In practice, the protective equipment for HVAC work typically includes insulated gloves and tools for electrical tasks, safety glasses to guard against flying debris and refrigerant splashes, hearing protection around loud equipment, and steel-toe boots for heavy lifting environments. Employers aren’t required to pay for basic items like steel-toe boots if you’re allowed to wear them off the job site, but specialty PPE is always on the employer’s tab.
How HVAC Compares to Other Trades
Context helps put the risk in perspective. The 3.0 injury rate per 100 workers for HVAC contractors is lower than the rate for many other construction specialties. Roofing, demolition, and structural steel work all carry higher injury and fatality rates.

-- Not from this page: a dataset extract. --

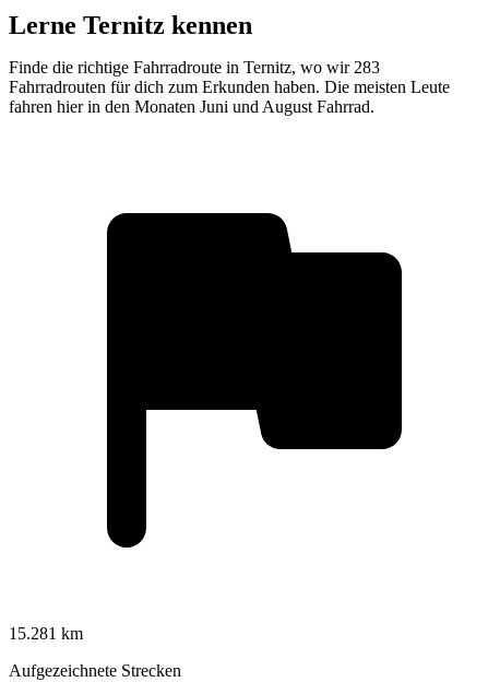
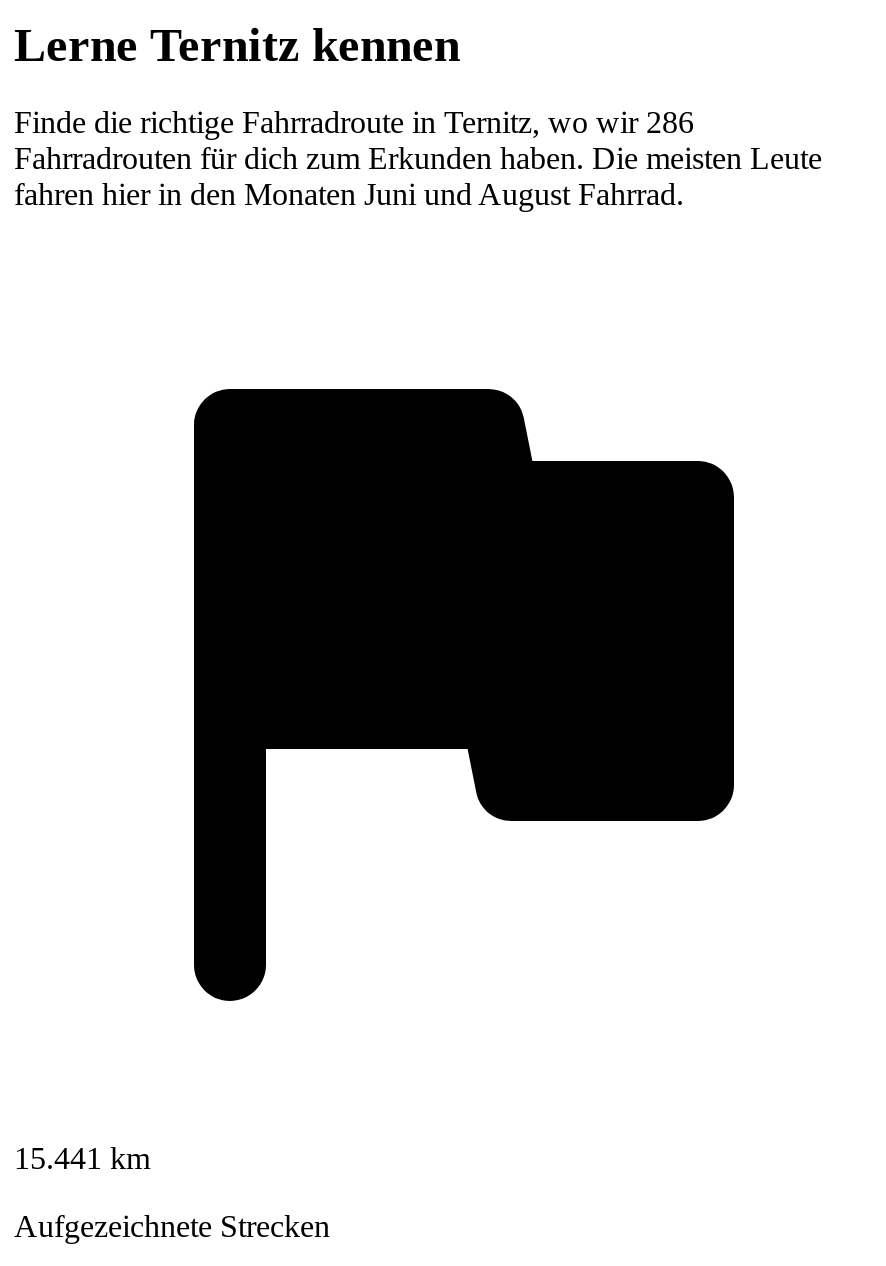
[9,58,380,76] Finde die richtige Fahrradroute in Ternitz, wo wir 283 -> [14,105,694,139] Finde die richtige Fahrradroute in Ternitz, wo wir 286
[9,624,83,642] 15.281 km -> [14,1141,150,1175] 15.441 km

HVAC also tends to involve less time at extreme heights and less exposure to heavy machinery compared to those trades.
That said, it’s more physically hazardous than desk-based or retail work, and the electrical and chemical exposure risks are real. The technicians who get hurt most often are the ones who skip safety steps under time pressure, work on energized equipment without testing it first, or forgo fall protection because “it’s just a quick job on the roof.”
The data shows that HVAC is a manageable-risk profession. Of those 3.0 recordable cases per 100 workers, only 0.6 resulted in days away from work entirely. The remaining injuries were serious enough to document but allowed the technician to continue working, sometimes with modified duties. Training, proper equipment, and a willingness to slow down in high-risk moments make the difference between a long career and a preventable injury.